About this task:
Please retype every record exactly as it appears, omitting the pictures.
BEGIN Data section
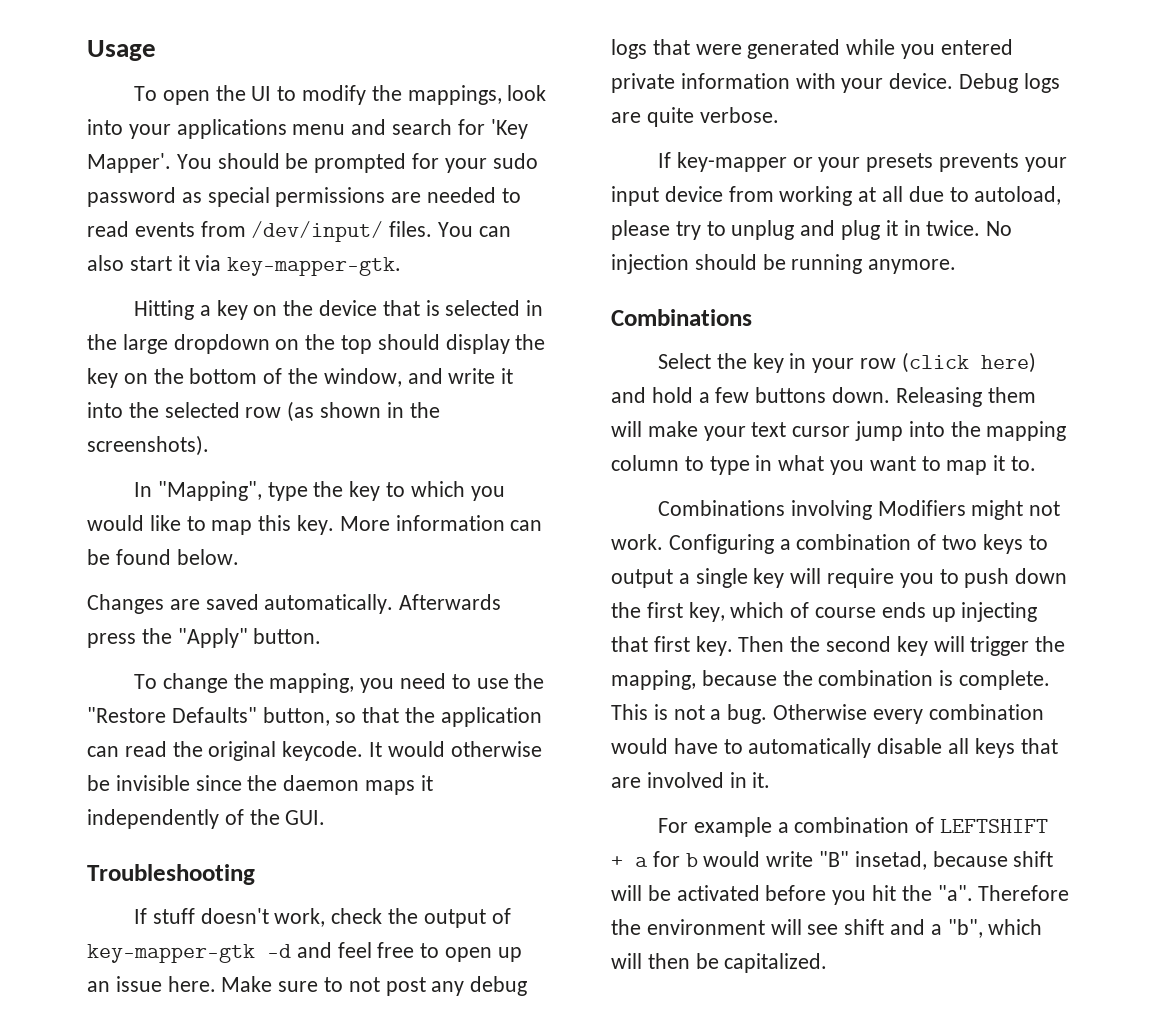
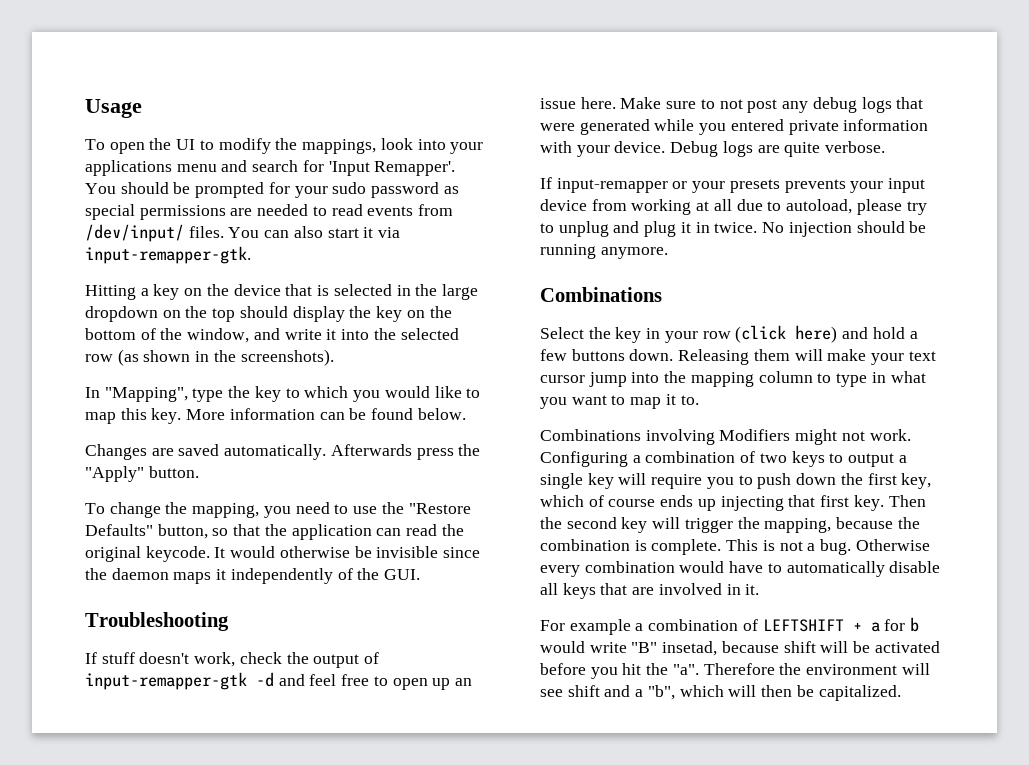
- To open the UI to modify the mappings, look into your applications menu and search for 'Key Mapper'.
+ To open the UI to modify the mappings, look into your applications menu and search for 'Input Remapper'.
- You can also start it via key-mapper-gtk.
+ You can also start it via input-remapper-gtk.
- If stuff doesn't work, check the output of key-mapper-gtk -d and feel free to open up an issue here.
+ If stuff doesn't work, check the output of input-remapper-gtk -d and feel free to open up an issue here.
- If key-mapper or your presets prevents your input device from working at all due to autoload, please try to unplug and plug it in twice.
+ If input-remapper or your presets prevents your input device from working at all due to autoload, please try to unplug and plug it in twice.

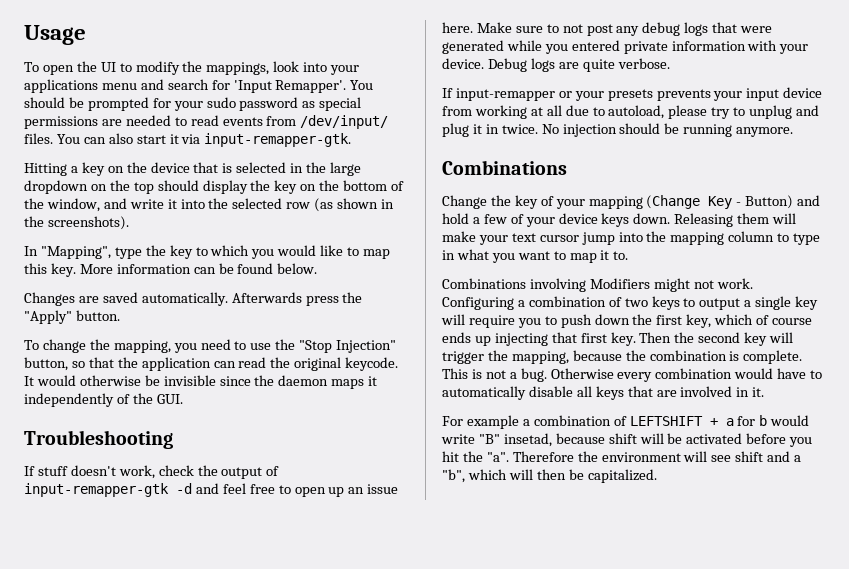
- To change the mapping, you need to use the "Restore Defaults" button, so that the application can read the original keycode.
+ To change the mapping, you need to use the "Stop Injection" button, so that the application can read the original keycode.
- Select the key in your row (click here) and hold a few buttons down.
+ Change the key of your mapping (Change Key - Button) and hold a few of your device keys down.

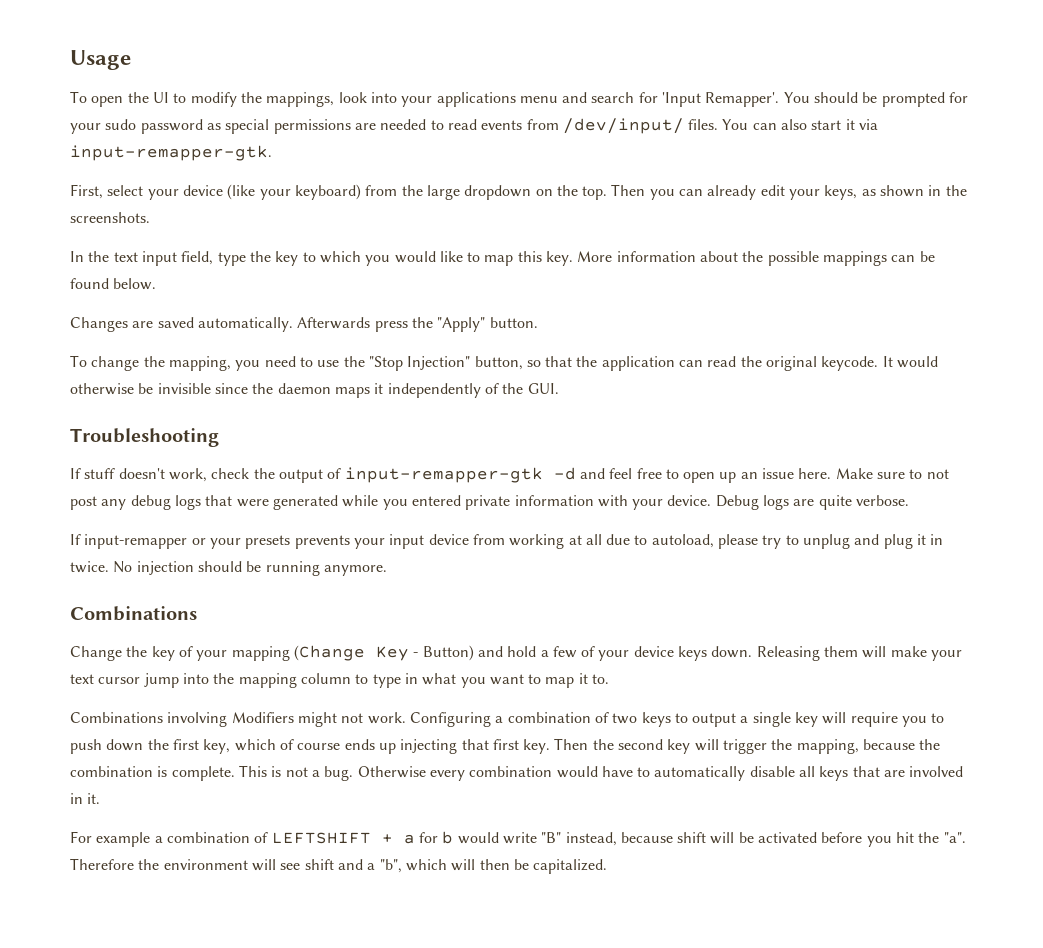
- Hitting a key on the device that is selected in the large dropdown on the top should display the key on the bottom of the window, and write it into the selected row (as shown in the screenshots).
+ First, select your device (like your keyboard) from the large dropdown on the top. Then you can already edit your keys, as shown in the screenshots.
- In "Mapping", type the key to which you would like to map this key.
+ In the text input field, type the key to which you would like to map this key.
- More information can be found below.
+ More information about the possible mappings can be found below.
- For example a combination of LEFTSHIFT + a for b would write "B" insetad, because shift will be activated before you hit the "a".
+ For example a combination of LEFTSHIFT + a for b would write "B" instead, because shift will be activated before you hit the "a".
END Data section
Output below:
- To open the UI to modify the mappings, look into your applications menu and search for 'Key Mapper'.
+ To open the UI to modify the mappings, look into your applications menu and search for 'Input Remapper'.
- You can also start it via key-mapper-gtk.
+ You can also start it via input-remapper-gtk.
- If stuff doesn't work, check the output of key-mapper-gtk -d and feel free to open up an issue here.
+ If stuff doesn't work, check the output of input-remapper-gtk -d and feel free to open up an issue here.
- If key-mapper or your presets prevents your input device from working at all due to autoload, please try to unplug and plug it in twice.
+ If input-remapper or your presets prevents your input device from working at all due to autoload, please try to unplug and plug it in twice.

- To change the mapping, you need to use the "Restore Defaults" button, so that the application can read the original keycode.
+ To change the mapping, you need to use the "Stop Injection" button, so that the application can read the original keycode.
- Select the key in your row (click here) and hold a few buttons down.
+ Change the key of your mapping (Change Key - Button) and hold a few of your device keys down.

- Hitting a key on the device that is selected in the large dropdown on the top should display the key on the bottom of the window, and write it into the selected row (as shown in the screenshots).
+ First, select your device (like your keyboard) from the large dropdown on the top. Then you can already edit your keys, as shown in the screenshots.
- In "Mapping", type the key to which you would like to map this key.
+ In the text input field, type the key to which you would like to map this key.
- More information can be found below.
+ More information about the possible mappings can be found below.
- For example a combination of LEFTSHIFT + a for b would write "B" insetad, because shift will be activated before you hit the "a".
+ For example a combination of LEFTSHIFT + a for b would write "B" instead, because shift will be activated before you hit the "a".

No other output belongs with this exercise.